DATA TO PROCESS ::
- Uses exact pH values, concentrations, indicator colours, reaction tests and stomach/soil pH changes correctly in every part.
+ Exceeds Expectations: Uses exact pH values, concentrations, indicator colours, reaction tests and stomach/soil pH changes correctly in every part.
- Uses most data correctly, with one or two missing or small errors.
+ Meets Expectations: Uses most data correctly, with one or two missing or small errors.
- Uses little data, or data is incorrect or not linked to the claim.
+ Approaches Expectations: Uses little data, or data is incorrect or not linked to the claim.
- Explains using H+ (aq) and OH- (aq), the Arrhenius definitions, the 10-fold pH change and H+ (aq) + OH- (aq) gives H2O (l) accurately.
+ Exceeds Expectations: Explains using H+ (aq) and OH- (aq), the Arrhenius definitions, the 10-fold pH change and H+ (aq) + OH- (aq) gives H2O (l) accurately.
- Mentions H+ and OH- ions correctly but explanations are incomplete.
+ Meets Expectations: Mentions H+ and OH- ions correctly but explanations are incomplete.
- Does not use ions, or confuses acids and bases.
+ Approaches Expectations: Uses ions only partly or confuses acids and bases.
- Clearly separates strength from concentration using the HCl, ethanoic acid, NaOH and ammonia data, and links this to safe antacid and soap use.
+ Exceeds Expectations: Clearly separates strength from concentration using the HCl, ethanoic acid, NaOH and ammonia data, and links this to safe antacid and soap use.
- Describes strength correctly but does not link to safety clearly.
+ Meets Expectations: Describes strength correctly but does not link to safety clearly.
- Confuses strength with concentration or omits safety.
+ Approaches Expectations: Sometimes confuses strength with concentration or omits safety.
* * *
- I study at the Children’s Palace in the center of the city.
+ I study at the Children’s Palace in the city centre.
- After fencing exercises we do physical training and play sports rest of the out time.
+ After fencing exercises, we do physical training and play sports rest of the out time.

EXERCISE REQUIREMENTS :: Using the records above, set down exactly the lines from the one with "- Uses exact" through the one with "Expectations: Uses little", inclusive, and nothing more.

TASK SOLUTION ::
- Uses exact pH values, concentrations, indicator colours, reaction tests and stomach/soil pH changes correctly in every part.
+ Exceeds Expectations: Uses exact pH values, concentrations, indicator colours, reaction tests and stomach/soil pH changes correctly in every part.
- Uses most data correctly, with one or two missing or small errors.
+ Meets Expectations: Uses most data correctly, with one or two missing or small errors.
- Uses little data, or data is incorrect or not linked to the claim.
+ Approaches Expectations: Uses little data, or data is incorrect or not linked to the claim.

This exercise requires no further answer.